The artist into enters a dialogue of science and art, based on the search for common threads of research of the world in terms of visibility and the world as a set of logically connected laws that can be understood and applied. During the Renaissance, the philosopher Ernst Cassirer claimed that «the scientific theory of experience, in the version to be given by Galileo and Kepler, will base itself on the basic concept and on the basic requirement of exactness’ as formulated and established by the theory of art.» The representation of «exactness» and objectiveness changed throughout the following centuries, as the atlas of visible phenomenon expanded infinitely. But even up through present-day «image culture», research has focused on fixing complex processes that have no analogies in art. Now it is popular opinion that art and science represent different types of knowledge — logic and instinct.
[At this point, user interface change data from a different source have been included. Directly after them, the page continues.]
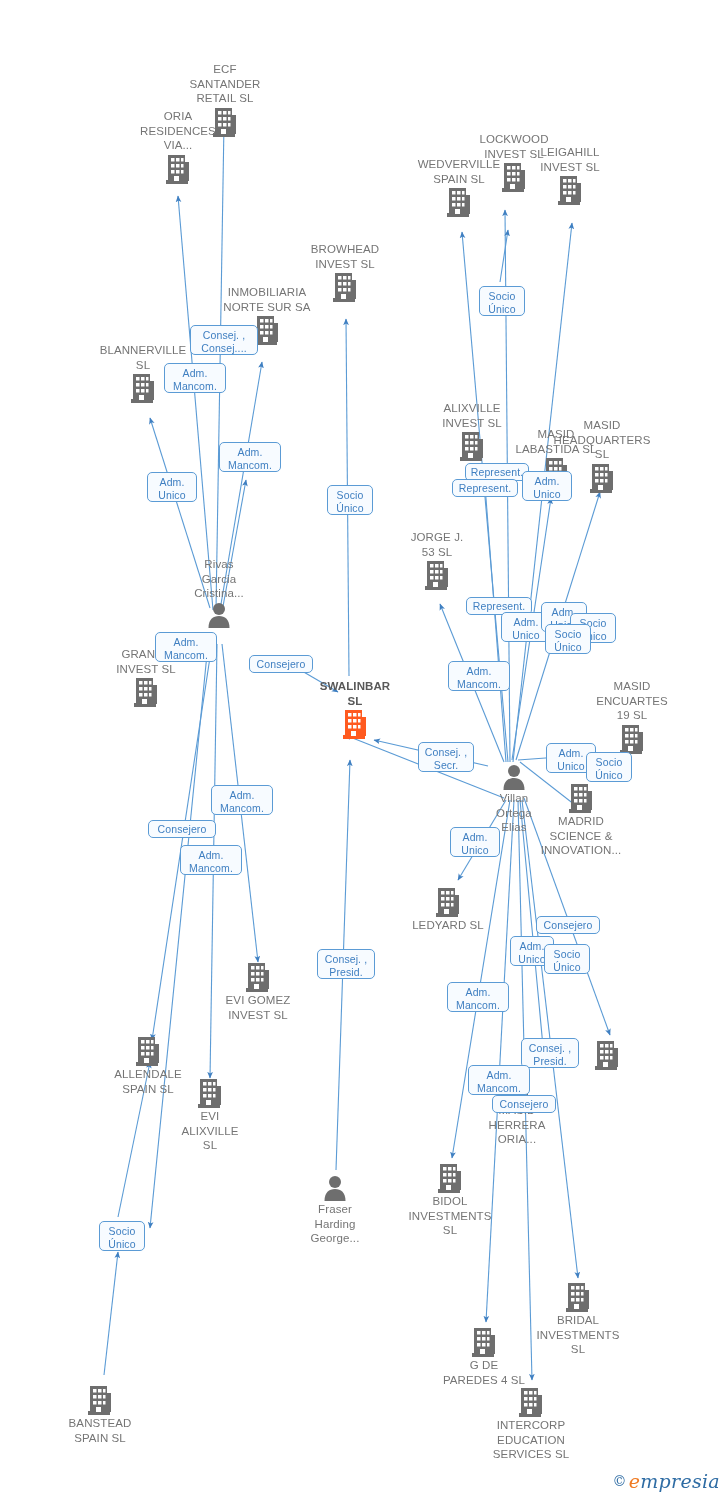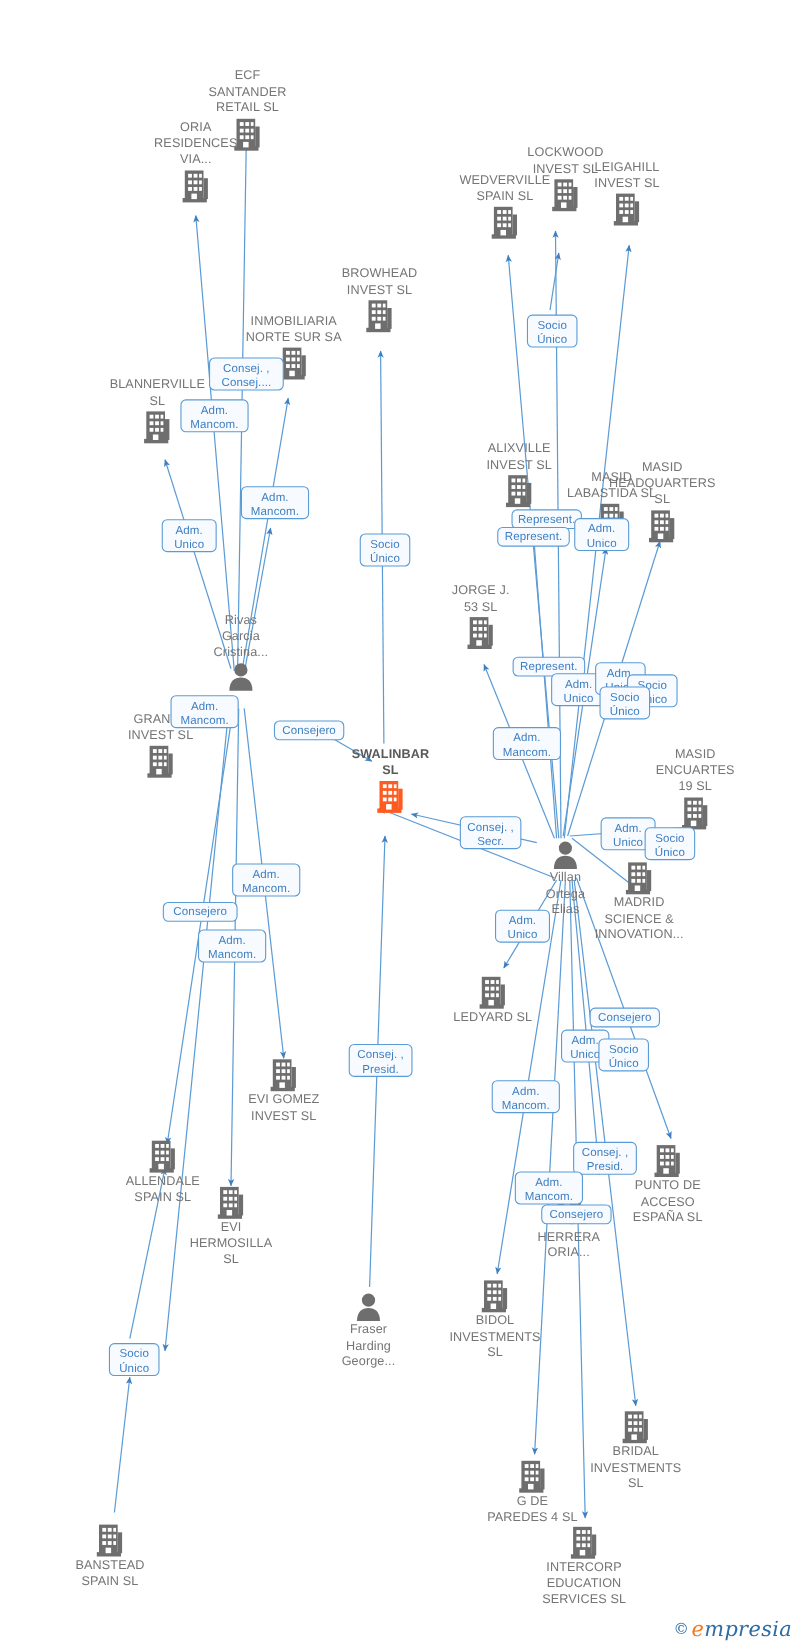--- a/index.html
+++ b/index.html
@@ -655,23 +655,20 @@
             <rect x="8" y="11" width="3.5" height="3.5"></rect>
             <rect x="13" y="11" width="3.5" height="3.5"></rect>
             <rect x="18" y="11" width="2.5" height="3.5"></rect>
             <rect x="8" y="17" width="3.5" height="3.5"></rect>
             <rect x="13" y="17" width="3.5" height="3.5"></rect>
             <rect x="18" y="17" width="2.5" height="3.5"></rect>
             <rect x="11" y="23" width="5" height="5"></rect>
           </g>
         </svg>
     </span>
-    <span class="nlabel">PUNTO DE
-ACCESO
-ESPAÑA  SL</span>
   </div>
 
   <div class="node" style="left:148px;top:1035px;">
     <span class="glyph">
       <svg width="30" height="32" viewBox="0 0 30 32">
           <g fill="#6e6e6e">
             <rect x="5" y="2" width="17" height="26"></rect>
             <rect x="3" y="27" width="22" height="4"></rect>
             <rect x="22" y="9" width="4" height="19"></rect>
           </g>
@@ -709,21 +706,21 @@
             <rect x="13" y="11" width="3.5" height="3.5"></rect>
             <rect x="18" y="11" width="2.5" height="3.5"></rect>
             <rect x="8" y="17" width="3.5" height="3.5"></rect>
             <rect x="13" y="17" width="3.5" height="3.5"></rect>
             <rect x="18" y="17" width="2.5" height="3.5"></rect>
             <rect x="11" y="23" width="5" height="5"></rect>
           </g>
         </svg>
     </span>
     <span class="nlabel">EVI
-HERMOSILLA
+ALIXVILLE
 SL</span>
   </div>
 
   <div class="node" style="left:517px;top:1071px;">
     <span class="glyph">
       <svg width="30" height="32" viewBox="0 0 30 32">
           <g fill="#6e6e6e">
             <rect x="5" y="2" width="17" height="26"></rect>
             <rect x="3" y="27" width="22" height="4"></rect>
             <rect x="22" y="9" width="4" height="19"></rect>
Taisia shares this view; she considers her paintings, «an examination of the world through what is visible, as opposed to my own subjects, who try to understand it logically and began, in the end, to try to manage everything and everyone». Thus for Taisia, as for the heroes of «Technology», work towards a final result demands both an interior and an exterior discipline. She is like a mirror of the subjects of her paintings. The compositions, on the other hand, have been derived from photographs, but in their translation onto the picture plane, they are opened to varied interpretations. In one of the works from «Technology», for example, one can see an overlap with the Northern, Boschian images of hell. The works of Taisia are often compared with icons, though this meets with a strong protest from the artist, as an attempt to connect her painting with Socialist Realism and Hyperrealism. The associations arise when the viewer tries the find meaning in scenes whose content is unfamiliar and to find allegory where it was never originally intended. Symbolism, references to religious painting, any similarity to thematic painting of Soviet times — all of these appear as watermarks that have sprung up on their own. They are already ingrained in the format of the painting, in the technique and the palette; they have just not been emphasized by theatrical staging. Taisia's paintings operate outside ideological directions, with all the traditional technique of her paintings an «open production». To stop at one point is impossible.

Interestingly, in her newest series, «Reproduction», Taisia works quite a bit on the composition of this staging. But even here the artist avoids excessive gesture, even though the choice of theme could have been easily influenced by the widespread iconography of motherhood. Taisia, however, is interested in the factory of life, but not instincts. As with «Technology», the order and ritual of the daily grind in laboratories and hospitals interests Taisia more than the individual victories and tragedies, those vivid stimuli that spur quick reactions. The equipment in this factory is no less intricate than the technology of NASA. The birth of a baby is the result of the professional training of hundreds of people. In Vitro Fertilization is familiar enough to most people, unlike details of work in the space industry. For most, however, |.V.F. will remain only a theory, an expensive operation, and rare too. The distance between the viewer and the subject remains. Thanks to this, in Taisia's paintings there is always uncertainty, which opens them up to more and new relationships between the subject, colors and composition.